DATASET RECORDS
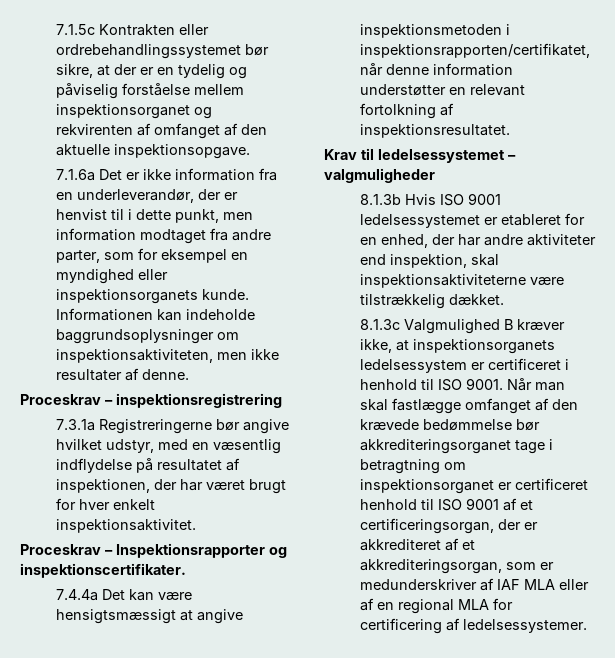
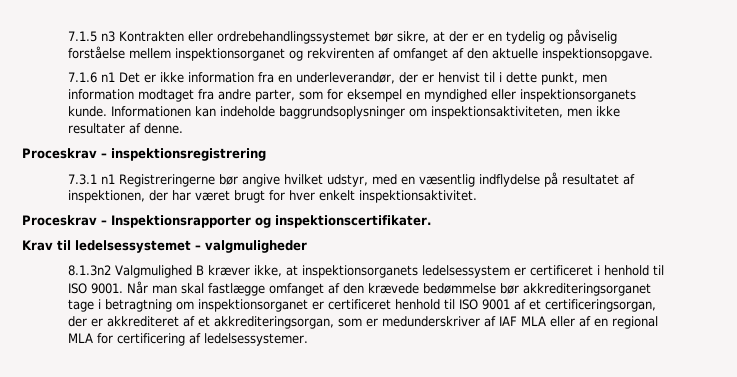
- 7.1.5c Kontrakten eller ordrebehandlingssystemet bør sikre, at der er en tydelig og påviselig forståelse mellem inspektionsorganet og rekvirenten af omfanget af den aktuelle inspektionsopgave.
+ 7.1.5 n3 Kontrakten eller ordrebehandlingssystemet bør sikre, at der er en tydelig og påviselig forståelse mellem inspektionsorganet og rekvirenten af omfanget af den aktuelle inspektionsopgave.
- 7.1.6a Det er ikke information fra en underleverandør, der er henvist til i dette punkt, men information modtaget fra andre parter, som for eksempel en myndighed eller inspektionsorganets kunde.
+ 7.1.6 n1 Det er ikke information fra en underleverandør, der er henvist til i dette punkt, men information modtaget fra andre parter, som for eksempel en myndighed eller inspektionsorganets kunde.
- 7.3.1a Registreringerne bør angive hvilket udstyr, med en væsentlig indflydelse på resultatet af inspektionen, der har været brugt for hver enkelt inspektionsaktivitet.
+ 7.3.1 n1 Registreringerne bør angive hvilket udstyr, med en væsentlig indflydelse på resultatet af inspektionen, der har været brugt for hver enkelt inspektionsaktivitet.
- 7.4.4a Det kan være hensigtsmæssigt at angive inspektionsmetoden i inspektionsrapporten/certifikatet, når denne information understøtter en relevant fortolkning af inspektionsresultatet.
- 8.1.3b Hvis ISO 9001 ledelsessystemet er etableret for en enhed, der har andre aktiviteter end inspektion, skal inspektionsaktiviteterne være tilstrækkelig dækket.
- 8.1.3c Valgmulighed B kræver ikke, at inspektionsorganets ledelsessystem er certificeret i henhold til ISO 9001.
+ 8.1.3n2 Valgmulighed B kræver ikke, at inspektionsorganets ledelsessystem er certificeret i henhold til ISO 9001.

ABOUT THIS EXERCISE
Within the listing above, count the lines that contain the string "henhold". Give only the number.

WRITTEN SOLUTION
2